Just as suddenly the stampede begins… deer and buffalo, horn and trunk… they all run. And as I was walking through the jungle, God help me, but the stampede is running straight towards me. The tea-stalls fold up; the DVDs disappear without a trace. Help! The elephant is running straight at me! Oh! It’s the vegetable cart being pushed at breakneck speed into the nearest building, out of sight. The banana seller runs with the tokri on his head, as fast as his legs will carry him. The ‘fineapple wala’ bundles his pineapples shabbily in a sack and runs, once again into the nearby building. No more bargaining for the coriander and nimbu seller as he takes the price the mean aunty pays and vanishes into a nearby nana-nani park.

And then I see him, the splendid cheetah with his coat a shiny golden, his dark, gleaming eyes alert to every movement, with the blood of an innocent deer dripping off his saber-toothed jaw. The van quietly snakes its way down the market. Three young boys are seated atop the van, their beady eyes darting from side to side undoubtedly spotting every laggard bhajiwala. Inside the van the real villain sits; two plump BMC employees. One of them has an expressionless face and the other is chewing pan and smiling a sadistic smile. In the back of the truck are tokris of Dudhi, carrots and tomatoes, rudely strewn about along with a few mangled carts. But the hunter isn’t satiated. The cheetah spots a deer trying to help his young one and leaps towards him with a single jump. The three boys slither down the van in a blink and swoop down on the bhajiwala’s cart, dragging it mercilessly towards the truck. With a rude jerk they hoist it into the van, not caring for the permanent damage they cause the thela. The cheetah goes for the tender neck of the fawn and it snaps as the teeth close in on it. The deer and the bhajiwala stand in mute shock as the hunter returns; he can eat no more.

Offering silent sympathy with the unshed tears in their eyes the creatures of the jungle slowly return to their pond and life goes on in the market.

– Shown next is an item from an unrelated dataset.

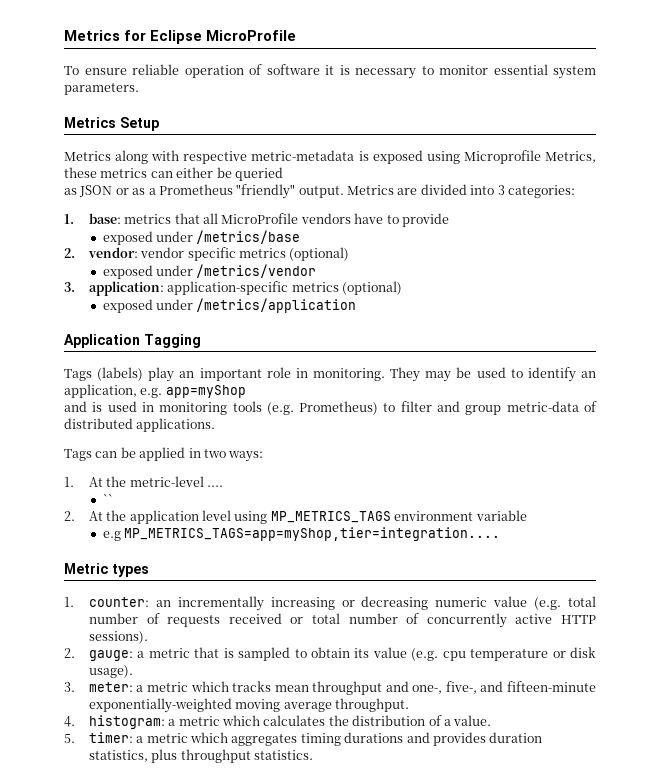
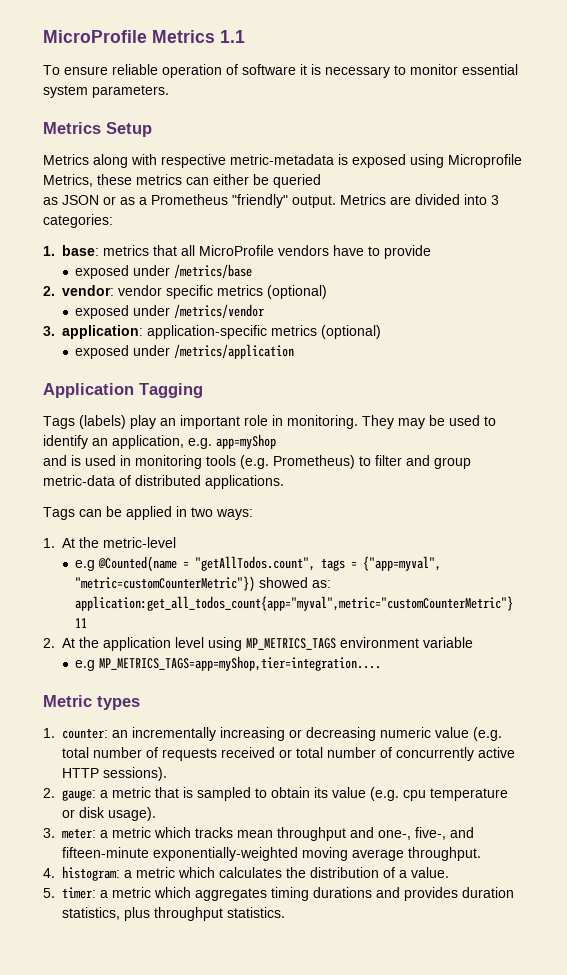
[64,30,297,44] Metrics for Eclipse MicroProfile -> [43,30,245,43] MicroProfile Metrics 1.1
[207,485,224,487] [102,494,113,504] .... // `` -> [75,556,442,572] [75,576,332,592] [75,596,514,611] [75,618,88,628] // e.g @Counted(name = "getAllTodos.count", tags = {"app=myval", "metric=customCounterMetric"}) showed as: application:get_all_todos_count{app="myval",metric="customCounterMetric"} 11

PS: While I didn’t witness any thela being broken before my eyes, there was enough evidence of the destruction in the back of the BMC van. With the hafta they have to pay pandus , the wage war (pun unintended) with the aunties and the constant vigil against Municipality trucks, it is amazing how well these vendors cope and even manage to be cheerful on most days. Nonetheless, it's truly a jungle out there.